Task prompt:
Nothing should be left out: write out the whole listing exactly.

═══ Supplied entries

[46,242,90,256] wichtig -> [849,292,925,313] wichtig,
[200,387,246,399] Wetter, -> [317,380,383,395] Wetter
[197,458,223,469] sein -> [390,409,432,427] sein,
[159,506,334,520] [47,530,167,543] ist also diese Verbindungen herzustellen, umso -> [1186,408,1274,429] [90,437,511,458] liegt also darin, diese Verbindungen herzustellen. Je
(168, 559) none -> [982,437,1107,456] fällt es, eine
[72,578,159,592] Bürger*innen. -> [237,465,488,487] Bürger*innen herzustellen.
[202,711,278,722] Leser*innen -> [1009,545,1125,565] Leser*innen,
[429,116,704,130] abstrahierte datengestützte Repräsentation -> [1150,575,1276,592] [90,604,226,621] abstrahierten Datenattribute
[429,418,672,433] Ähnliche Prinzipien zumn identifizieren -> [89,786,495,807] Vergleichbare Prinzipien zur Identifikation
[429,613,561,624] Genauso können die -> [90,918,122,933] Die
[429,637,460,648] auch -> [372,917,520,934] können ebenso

══════

Response:
[46,242,90,256] wichtig -> [849,292,925,313] wichtig,
[200,387,246,399] Wetter, -> [317,380,383,395] Wetter
[197,458,223,469] sein -> [390,409,432,427] sein,
[159,506,334,520] [47,530,167,543] ist also diese Verbindungen herzustellen, umso -> [1186,408,1274,429] [90,437,511,458] liegt also darin, diese Verbindungen herzustellen. Je
(168, 559) none -> [982,437,1107,456] fällt es, eine
[72,578,159,592] Bürger*innen. -> [237,465,488,487] Bürger*innen herzustellen.
[202,711,278,722] Leser*innen -> [1009,545,1125,565] Leser*innen,
[429,116,704,130] abstrahierte datengestützte Repräsentation -> [1150,575,1276,592] [90,604,226,621] abstrahierten Datenattribute
[429,418,672,433] Ähnliche Prinzipien zumn identifizieren -> [89,786,495,807] Vergleichbare Prinzipien zur Identifikation
[429,613,561,624] Genauso können die -> [90,918,122,933] Die
[429,637,460,648] auch -> [372,917,520,934] können ebenso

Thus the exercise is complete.